Problem statement ->
Within the entries below, the lines from the one with "[468,838,496,852] 20. ->" through the one with "[55,1047,75,1062] 6. -> [692,405,707,421] d)" are to be set down exactly, both ends kept.

Records for this exercise ->
*** Block opens ***

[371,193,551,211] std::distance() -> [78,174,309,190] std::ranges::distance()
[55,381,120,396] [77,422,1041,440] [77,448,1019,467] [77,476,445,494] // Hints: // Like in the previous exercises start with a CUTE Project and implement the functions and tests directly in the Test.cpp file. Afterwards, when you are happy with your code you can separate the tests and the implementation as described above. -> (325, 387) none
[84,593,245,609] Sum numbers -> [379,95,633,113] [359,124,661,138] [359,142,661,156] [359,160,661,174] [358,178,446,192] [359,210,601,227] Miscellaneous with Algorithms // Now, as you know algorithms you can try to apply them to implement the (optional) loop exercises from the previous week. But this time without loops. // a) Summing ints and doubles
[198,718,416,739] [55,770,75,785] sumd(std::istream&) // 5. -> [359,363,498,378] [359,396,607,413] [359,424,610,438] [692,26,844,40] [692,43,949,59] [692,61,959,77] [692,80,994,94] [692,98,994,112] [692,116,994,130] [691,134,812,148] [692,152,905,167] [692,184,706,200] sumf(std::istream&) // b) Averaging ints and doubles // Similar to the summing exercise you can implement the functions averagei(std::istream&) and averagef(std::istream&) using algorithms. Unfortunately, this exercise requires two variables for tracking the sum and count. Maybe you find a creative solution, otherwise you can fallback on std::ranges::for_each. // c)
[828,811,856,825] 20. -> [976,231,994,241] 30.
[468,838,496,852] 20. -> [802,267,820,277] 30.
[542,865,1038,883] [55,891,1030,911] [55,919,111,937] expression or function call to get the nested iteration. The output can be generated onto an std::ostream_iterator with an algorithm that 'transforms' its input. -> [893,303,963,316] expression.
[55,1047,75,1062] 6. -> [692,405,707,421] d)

*** Block closes ***
*** Block opens ***

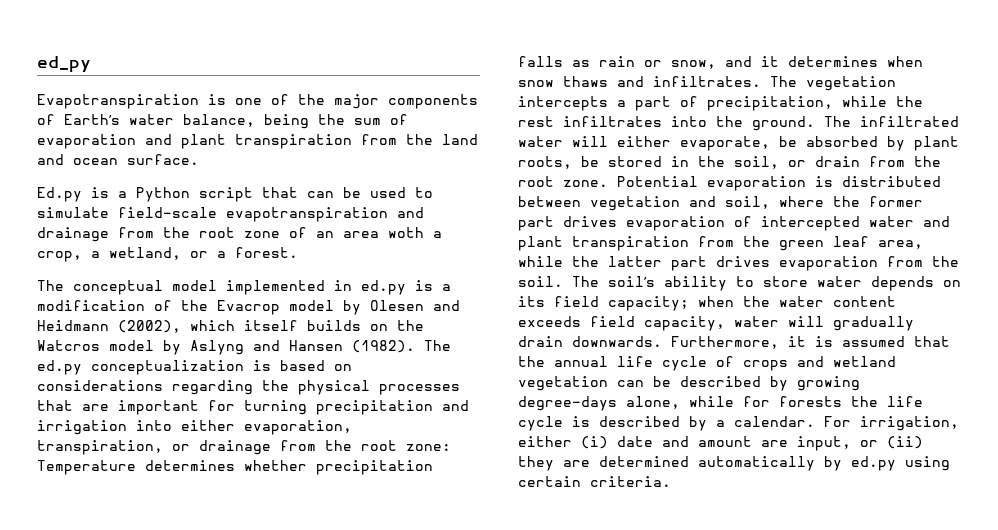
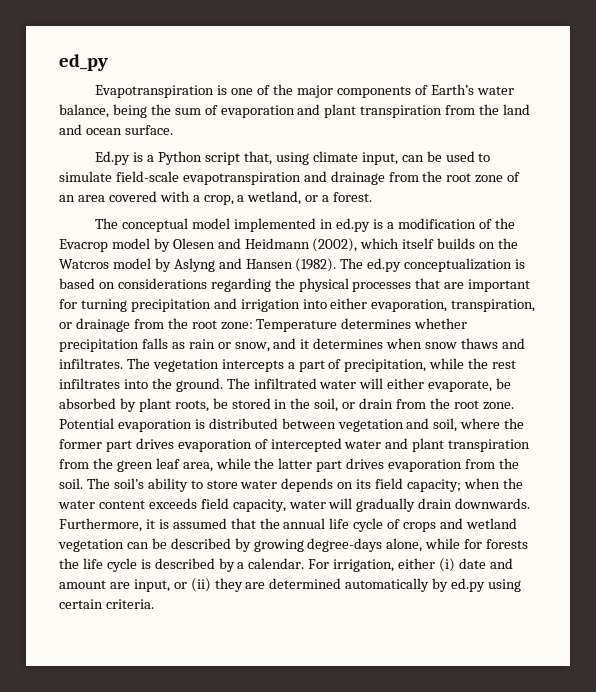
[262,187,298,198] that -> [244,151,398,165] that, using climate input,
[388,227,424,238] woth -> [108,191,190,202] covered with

*** Block closes ***

Expected answer ->
[468,838,496,852] 20. -> [802,267,820,277] 30.
[542,865,1038,883] [55,891,1030,911] [55,919,111,937] expression or function call to get the nested iteration. The output can be generated onto an std::ostream_iterator with an algorithm that 'transforms' its input. -> [893,303,963,316] expression.
[55,1047,75,1062] 6. -> [692,405,707,421] d)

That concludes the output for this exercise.